Simultaneously, however, counter-conduct elucidates how these self-limited forms of resistance also have the potential to
In addition to demonstrating the utility of the counter-conduct analytic of securitization in empirical cases, the article has shown how Tunisian protesters’ counter-securitization of the unemployed is closely linked to the operation and limitations of governing in neoliberal ways.

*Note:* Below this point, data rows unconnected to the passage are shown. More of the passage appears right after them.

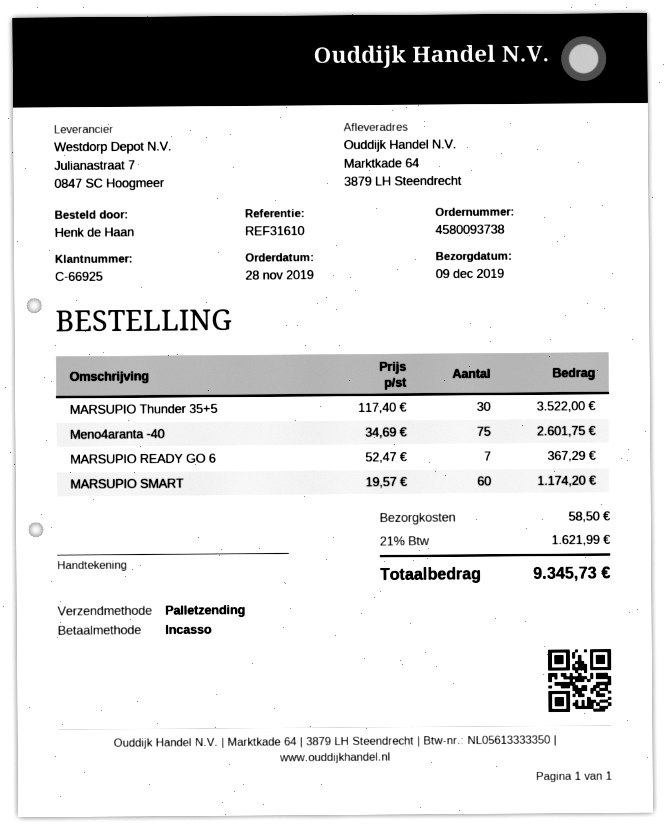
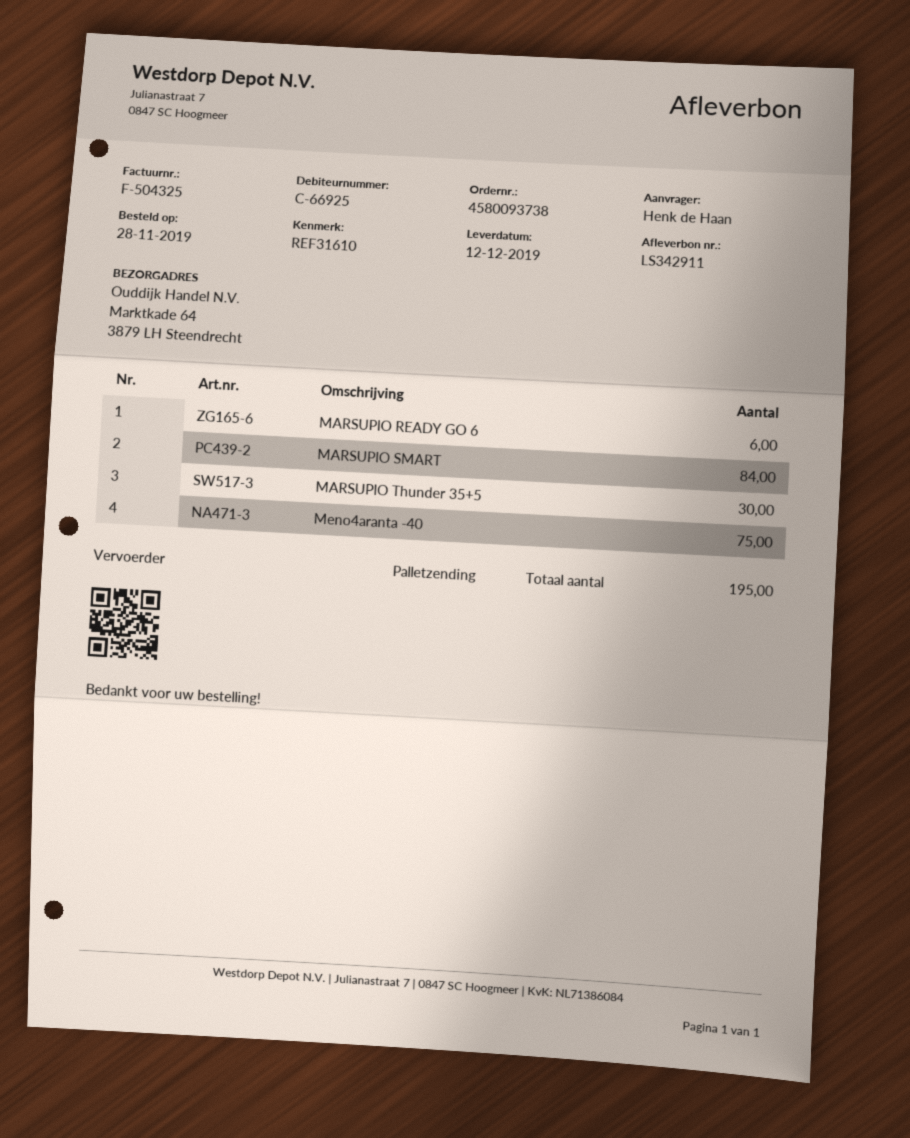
delivery date: 2019-12-09 -> 2019-12-12
MARSUPIO READY GO 6: 7 -> 6
MARSUPIO SMART: 60 -> 84

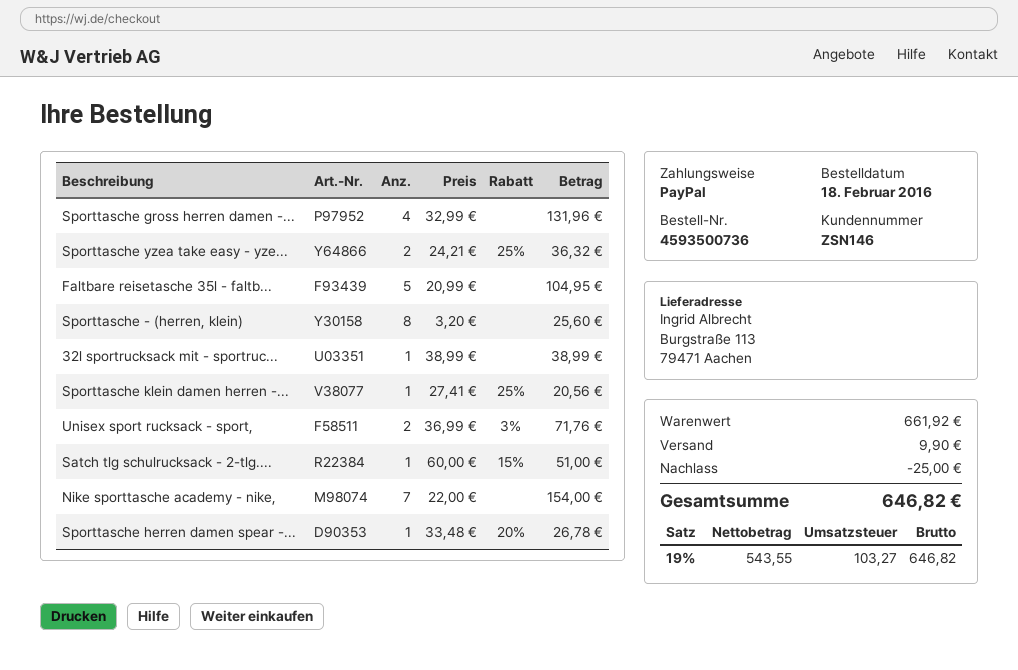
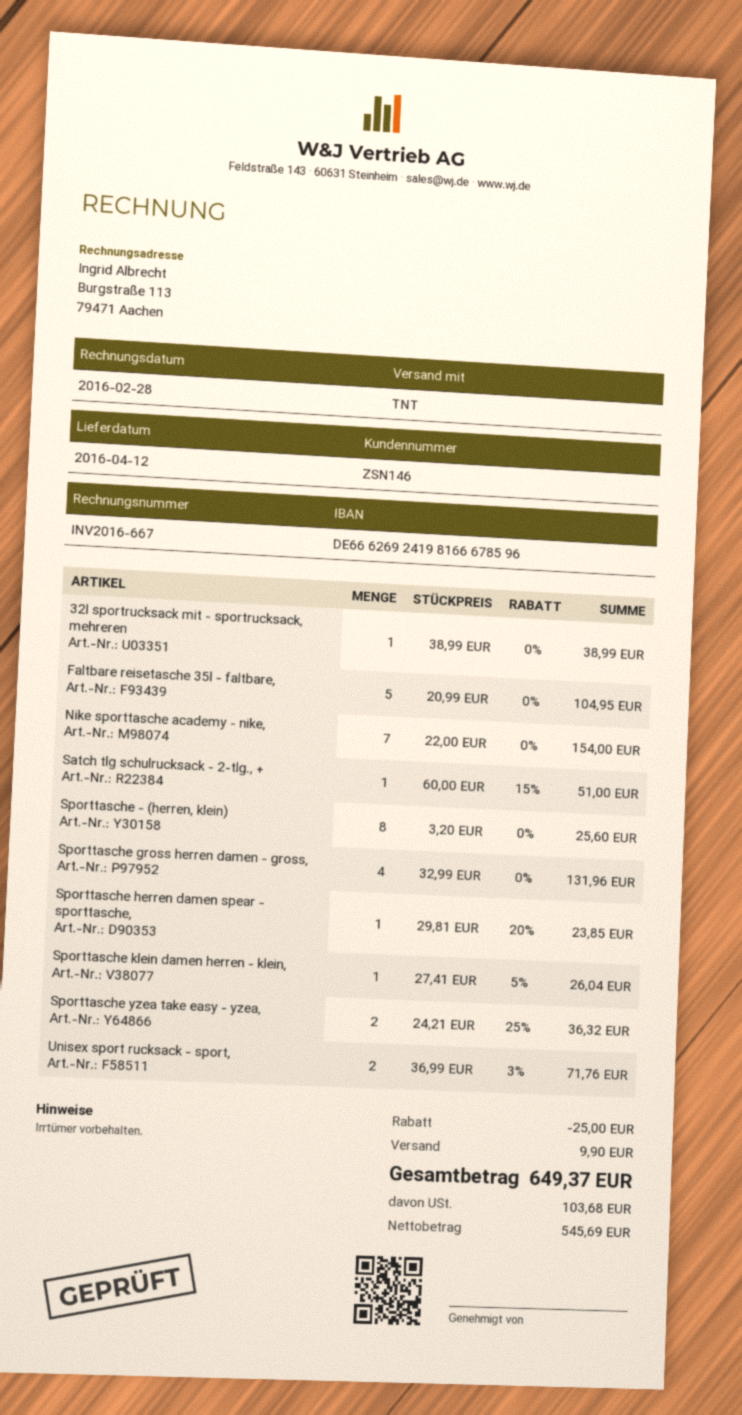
Sporttasche klein damen herren -...: 1 x 27.41 - 25% = 20.56 -> 1 x 27.41 - 5% = 26.04
Sporttasche herren damen spear -...: 1 x 33.48 - 20% = 26.78 -> 1 x 29.81 - 20% = 23.85
net: 543.55 -> 545.69
tax: 103.27 -> 103.68
total: 646.82 -> 649.37

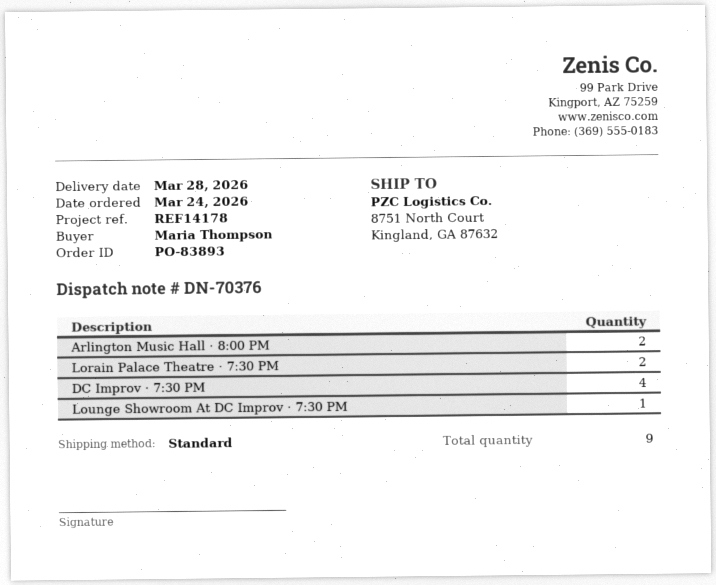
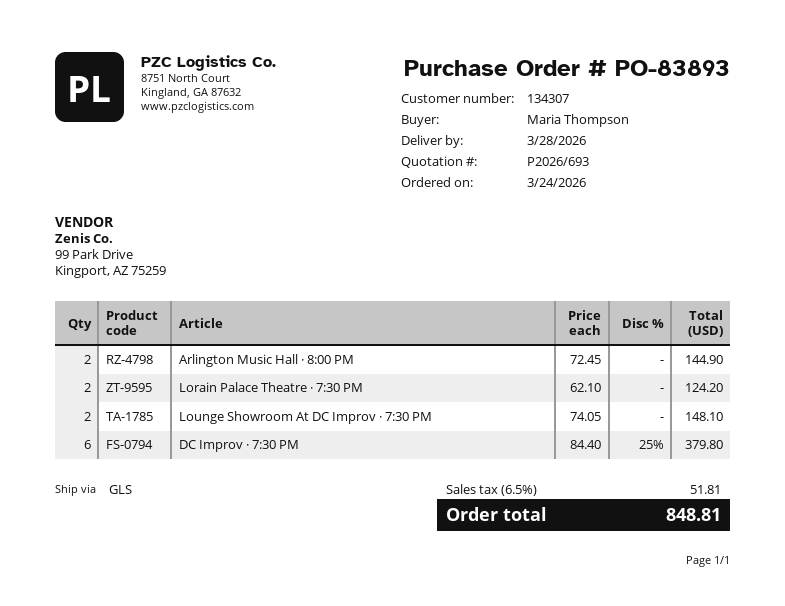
shipping method: standard -> GLS
DC Improv · 7:30 PM: 4 -> 6
Lounge Showroom At DC Improv · 7:30 PM: 1 -> 2

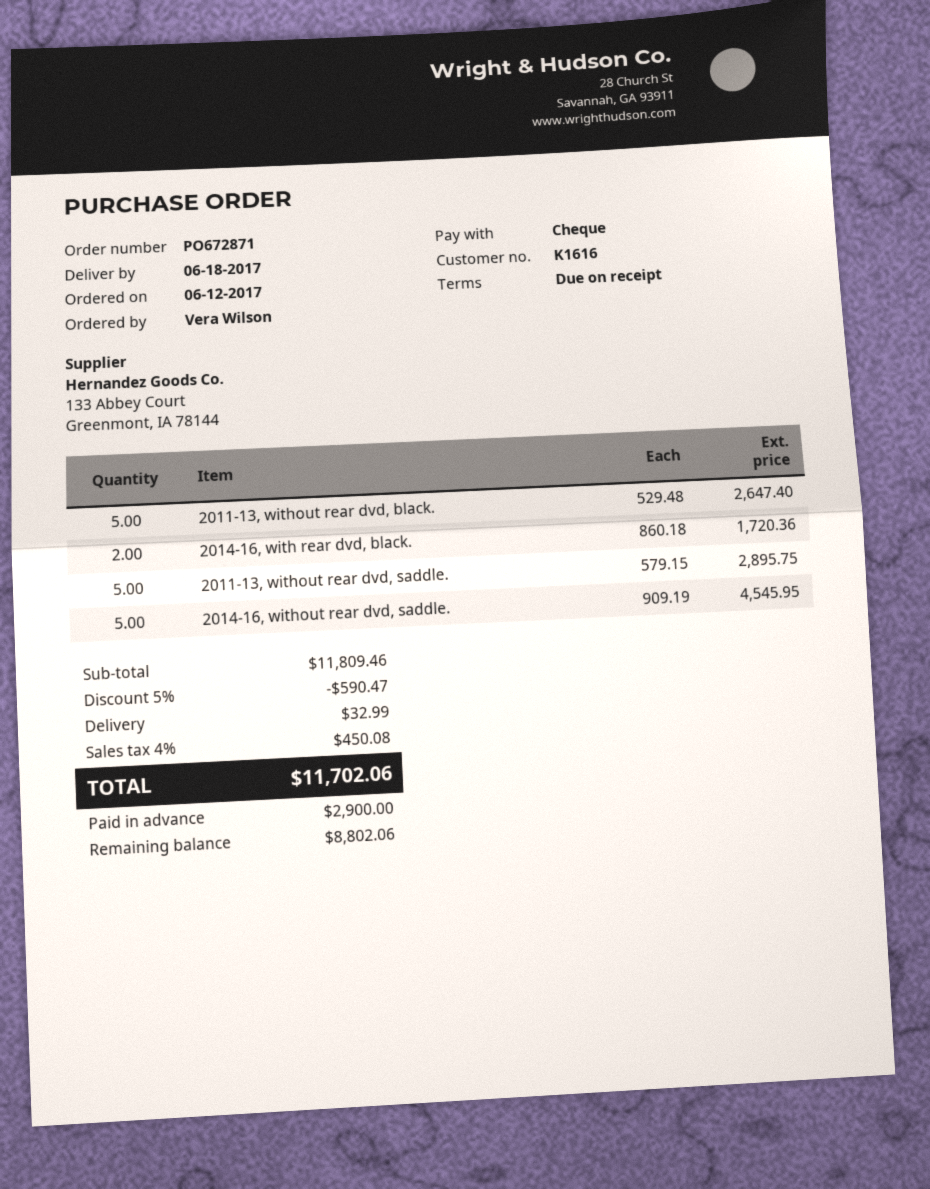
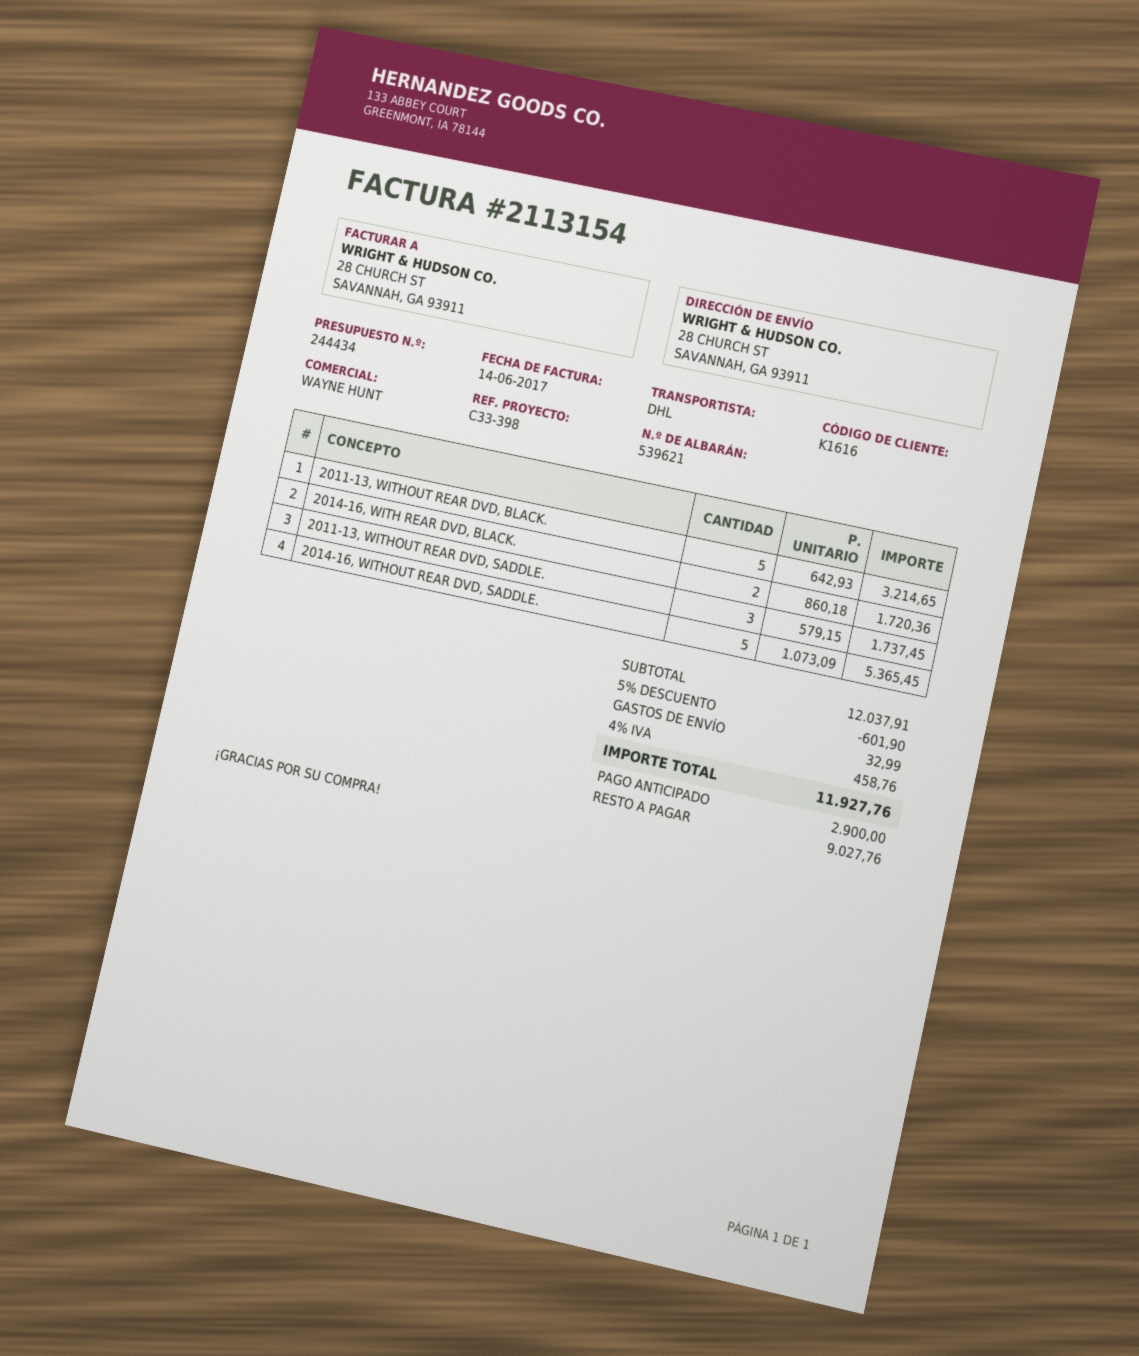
2011-13, without rear dvd, black.: 5 x 529.48 = 2647.40 -> 5 x 642.93 = 3214.65
2011-13, without rear dvd, saddle.: 5 x 579.15 = 2895.75 -> 3 x 579.15 = 1737.45
2014-16, without rear dvd, saddle.: 5 x 909.19 = 4545.95 -> 5 x 1073.09 = 5365.45
subtotal: 11809.46 -> 12037.91
discount: 5% = 590.47 -> 5% = 601.90
tax: 4% = 450.08 -> 4% = 458.76
total: 11702.06 -> 11927.76
balance: 8802.06 -> 9027.76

As highlighted throughout the article, the ethical dimension of the unemployed’s resistance observed in their counter-securitizing practices was a crucial part of their broader struggle for socio-economic rights within and against the neoliberalization of Tunisian democracy. This finding opens new avenues of research not only for the ways in which practices of the care of the self relate to other forms of unemployed resistance in post-uprising Tunisia – which is being increasingly incorporated into the global neoliberal regime – but also for the wider power relations in which the unemployed and other socio-economically marginalized groups are embedded.